Entre 2000 à 2007, il devient le point focal de la Direction nationale de la Promotion féminine et du genre auprès de l’Unicef, chargé de la mise en place des comités régionaux de la Convention sur l’élimination de toutes les formes de discrimination à l’égard des femmes (CEDAW). À partir de 2008, en tant que coordonnateur du Programme national pour l’accélération de l’abandon des MGF, il œuvre avec des acteurs religieux, chrétiens comme musulmans.
« L’ancrage des MGF n’a pas de frontière religieuse », explique-t-il. Dans le cadre du projet SWEDD, il est déjà bien plus qu’un homme modèle prêt à partager son expérience. Il coordonne en effet l’équipe de gestion sur le terrain des cas de violations des droits des femmes et fait du conseil, de l’orientation, de la conciliation et de l’accompagnement pour les femmes. Également chargé de la mise en place en 2022 d’une base de données nationales sur les VBG et les MGF, il supervise le suivi des déclarations publiques d’abandon des MGF et des mariages d’enfants, faites par des districts et des villages sur encouragement des autorités.
« Entre 2021 et 2022, 763 villages ont fait ces déclarations, précise-t-il. Le programme est assorti de comités de suivi des engagements pris, mais aussi de l’identification et de la protection des jeunes filles exposées aux MGF et mariages d’enfants, par le biais des femmes mentors et des hommes modèles dans chaque communauté ».

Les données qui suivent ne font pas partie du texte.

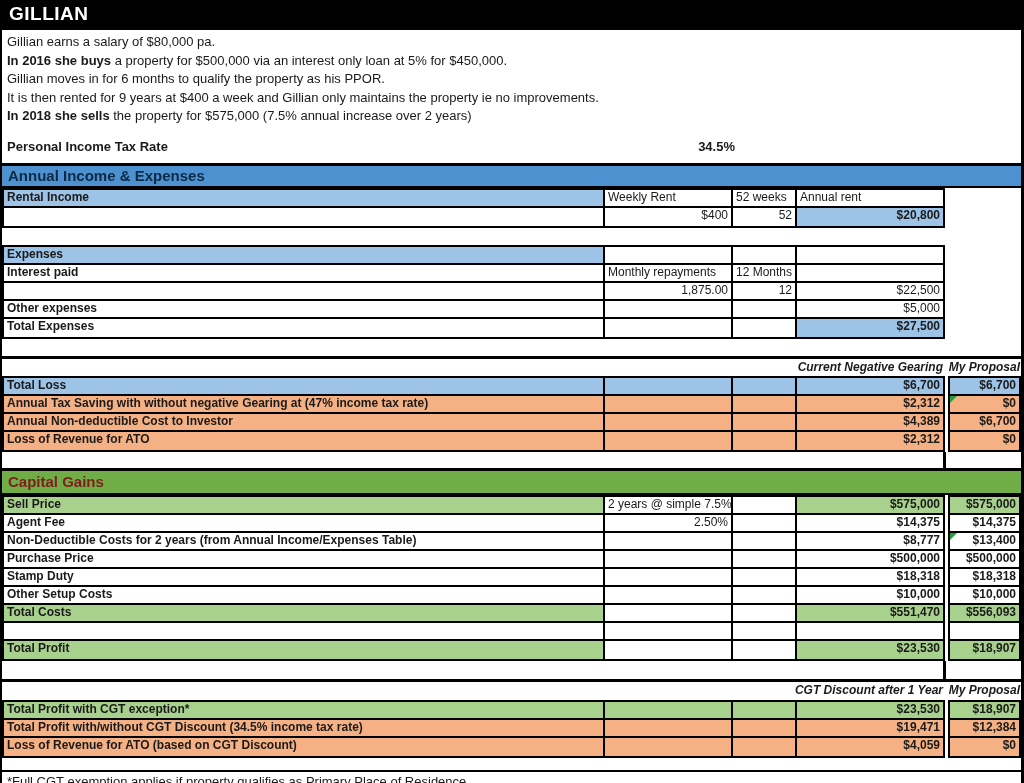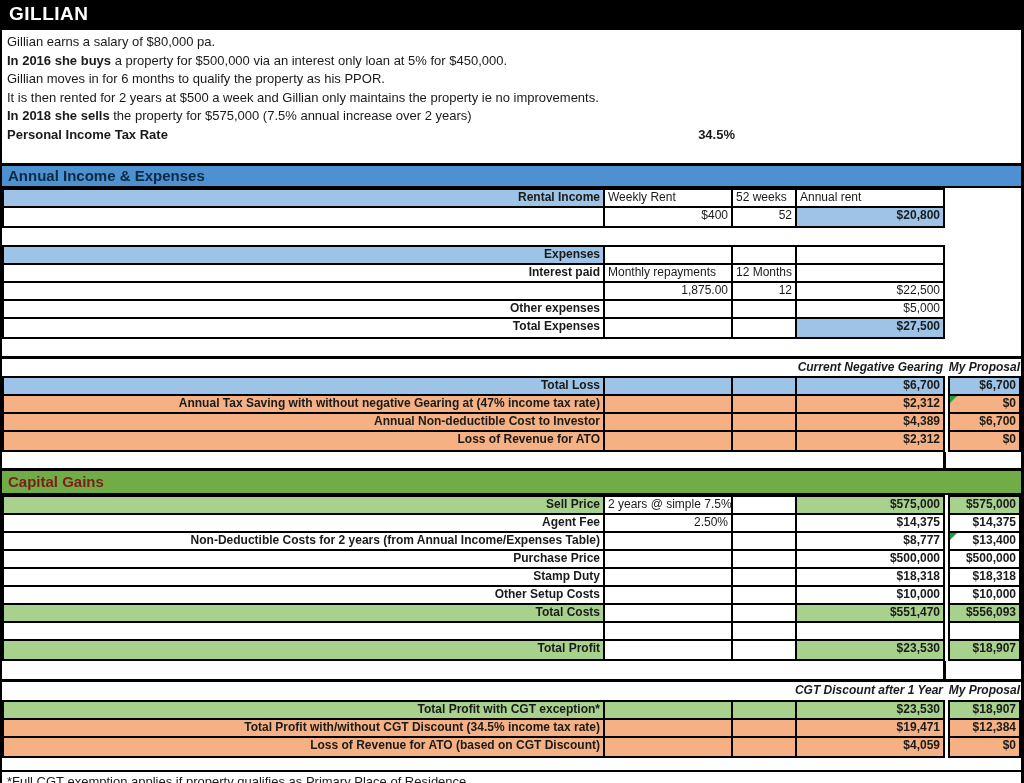"It is then rented for" span { text: 2 years at $500 -> 9 years at $400 }
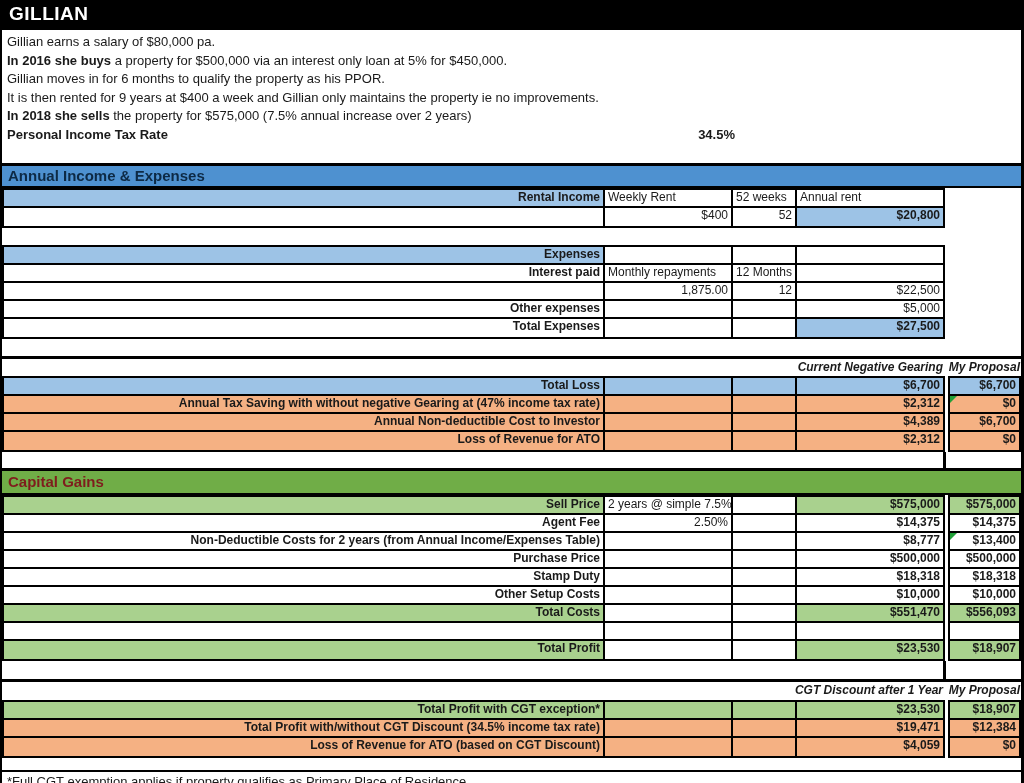"Personal Income Tax Rate" .taxrow { margin-top: none -> 12px }
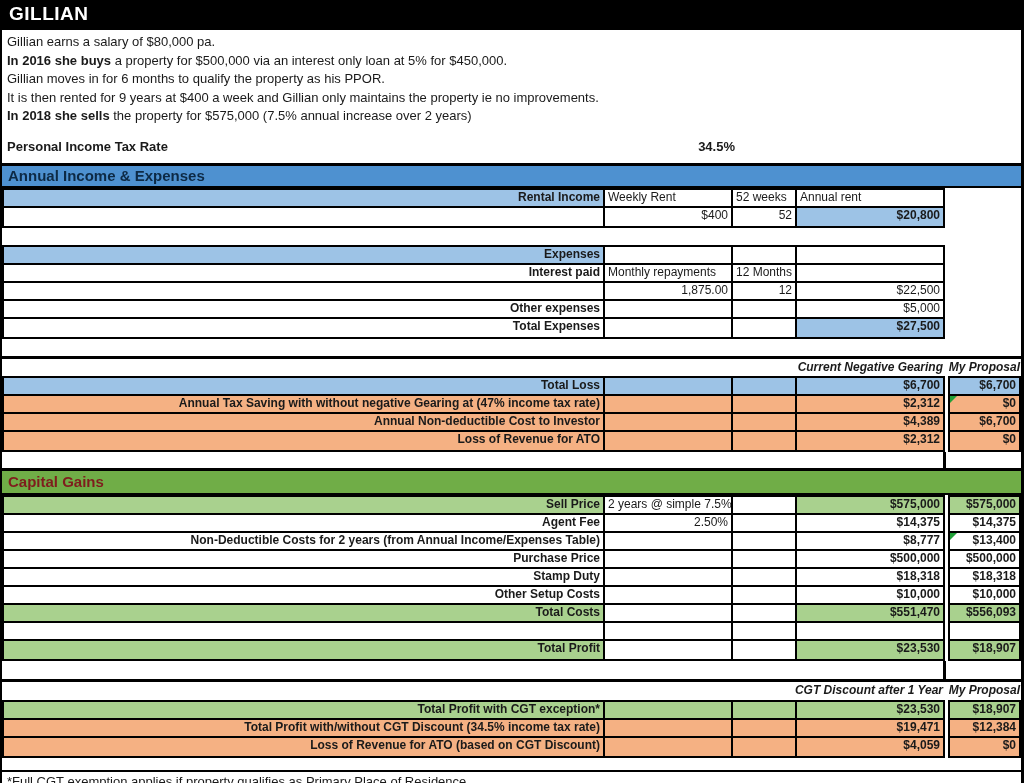"Rental Income" .lbl { text-align: right -> none }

Aujourd’hui, 53 000 filles non excisées et 28 700 non mariées sont accompagnées par 610 femmes mentors qui veillent sur elles. Beaucoup reste à accomplir, mais Souleymane Camara pointe les dynamiques de changement à l’œuvre. La dernière enquête démographique et de santé (EDS) faite par le ministère du Plan en 2018 présente une prévalence des MGF de 39 % dans la classe d’âge 0-14 ans, contre 94,5 % chez les 15-49 ans. « Comparativement à 2012, ces chiffres marquent une baisse de 6 points chez les enfants et 2,5 points chez les adultes.
Les MFG représentent un défi de taille, en tant que norme sociale présente dans toutes les régions, ethnies et groupes religieux en Guinée. Il faudra sans doute deux générations pour les éradiquer complètement ». Autre point positif : les sanctions sont de plus en plus sévères, la loi de 2000 interdisant les MGF et le Code pénal révisé en 2016 étant appliqués par des juges désormais spécifiquement formés. « Il n’est plus question de s’en sortir avec des peines de prison avec sursis et de petites amendes, se félicite Souleymane Camara. En 2022, plus de 25 personnes ont été déférées et condamnées à des peines allant jusqu’à six mois de prison ferme ».